I discovered the wonderful folks at the Corneal Dystrophy Foundation in 2002 at the fuchsfriends website, long before they became the foundation. I had spent the previous years in desperation as my sight continued to deteriorate from Fuchs Corneal Dystrophy with apparently no good options for a cure. I had been going to Johns Hopkins every six months for several years and each time, was told that my condition was not bad enough to do a full cornea transplant. I felt as though I was being dismissed with a pat on the back without ever being heard about how my poor vision was affecting my life. Through the fuchsfriends group and site, I learned that my condition was often under or misdiagnosed. I also learned that the women who tried to ask questions of their doctors were often put off and sometimes not even told the name of their condition. Through fuchfriends, I was able to consult with a doctor in Portland, Oregon (I live in Virginia) and was lucky enough to have him accept me as a patient for a brand new procedure at that time called DLEK (now DSEAK and other acronyms). It was through my education at the fuchsfriends message board and website that I was able to walk away from Johns Hopkins and take the plunge with Dr. Mark Terry in Portland. The surgery went perfectly and I went from legally blind to 20/50 in two days. I don't know where I would be today without all the wonderful folks at CDF who give so willingly of their time, knowledge, experience and compassion. After my first surgery, I was able to go to the annual fuchsfriends meeting in Atlanta GA. I was able to get myself on the plane and find my way to the hotel and meeting. When I had gone to Portland with my husband, I could not even read the gate numbers so this was a huge accomplishment for me. I will always be grateful to Dorothy, Signe, Bob and all the others who make this foundation work. They have helped and empowered hundreds of women just like me giving us the information and strength we needed to get our lives back after having Fuchs Dystrophy.

The Great!

I've personally experienced the results of this organization in...

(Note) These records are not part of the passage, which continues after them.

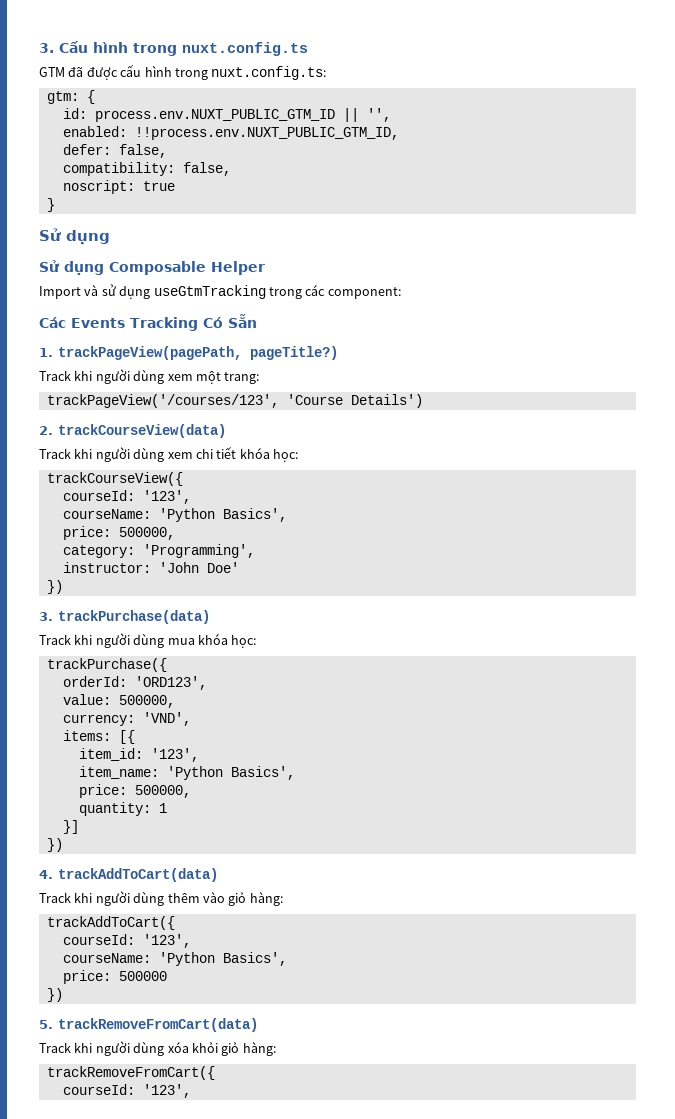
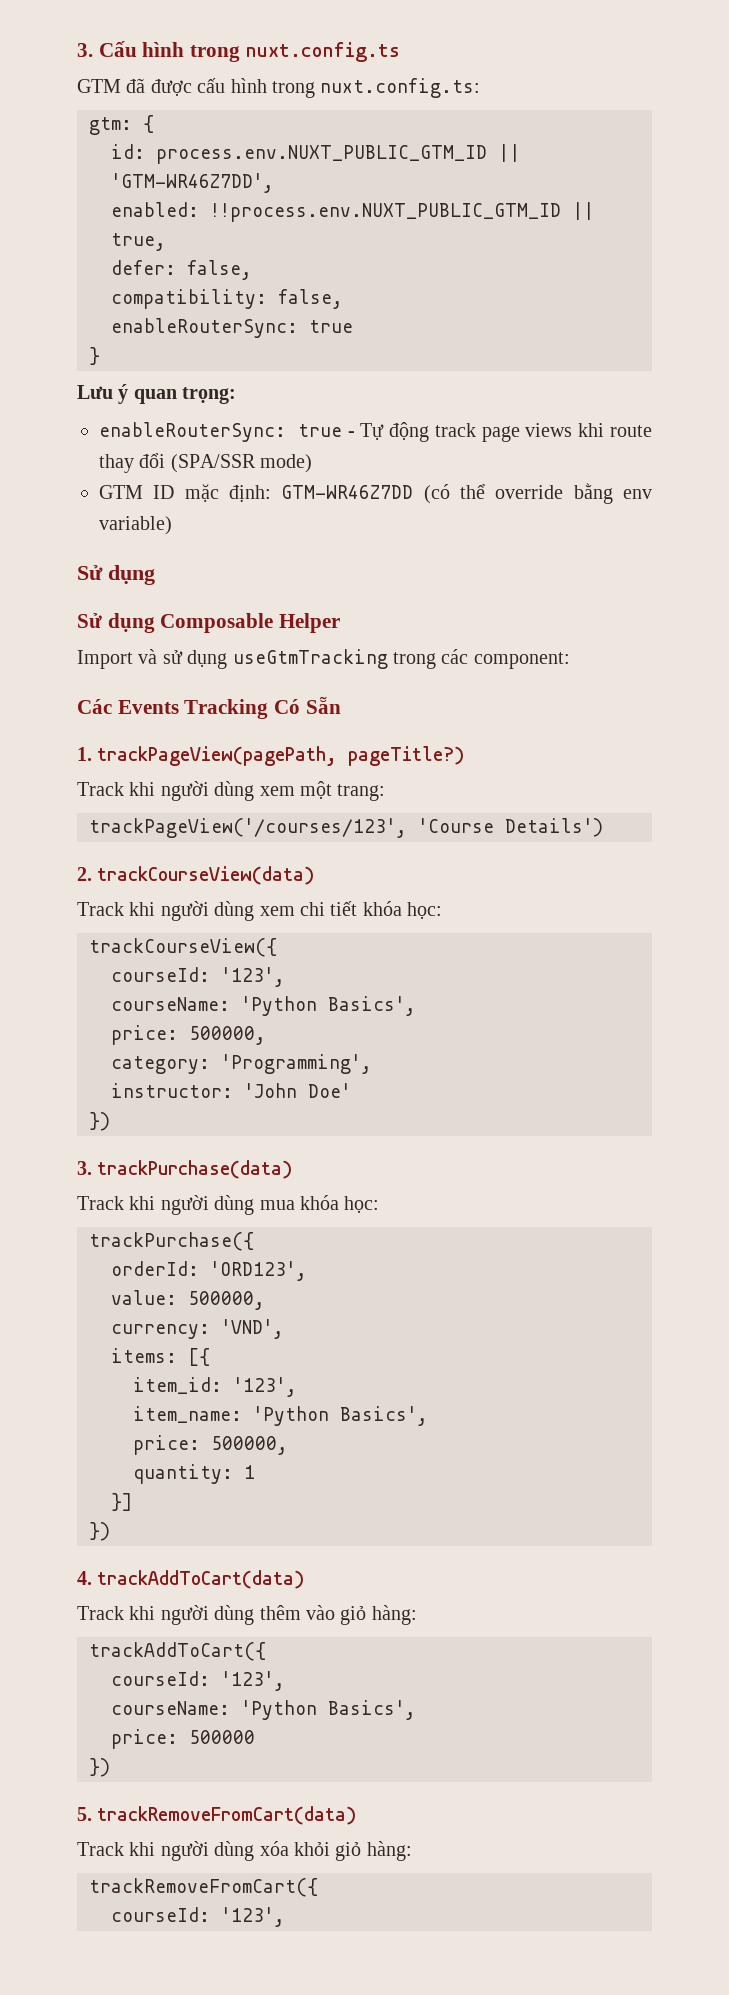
- id: process.env.NUXT_PUBLIC_GTM_ID || '',
+ id: process.env.NUXT_PUBLIC_GTM_ID || 'GTM-WR46Z7DD',
- enabled: !!process.env.NUXT_PUBLIC_GTM_ID,
+ enabled: !!process.env.NUXT_PUBLIC_GTM_ID || true,
  compatibility: false,
- noscript: true
+ enableRouterSync: true
+ Lưu ý quan trọng:
+ enableRouterSync: true - Tự động track page views khi route thay đổi (SPA/SSR mode)
+ GTM ID mặc định: GTM-WR46Z7DD (có thể override bằng env variable)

my own life. See above comments.

Ways to make it better...

If I had to make changes to this organization, I would...

Get them more funding and publicity.

More feedback...

What I've enjoyed the most about my experience with this nonprofit is...

The caring combined with expert knowledge that really helps to give members their lives back after fighting Fuchs Dystrophy.

The kinds of staff and volunteers that I met were...

So informed and connected with professionals and doctors who would help their members. Caring, compassionate, smart and funny all at the same time.

If this organization had 10 million bucks, it could...

Get their message out even more and hopefully give themselves some salaries for all the time and effort they have selflessly volunteered. And perhaps fund surgeries for people who cannot have the surgery due to financial situations.

Ways to make it better...

If I had discovered them sooner!

In my opinion, the biggest challenges facing this organization are...

Is getting the funds to keep everything going.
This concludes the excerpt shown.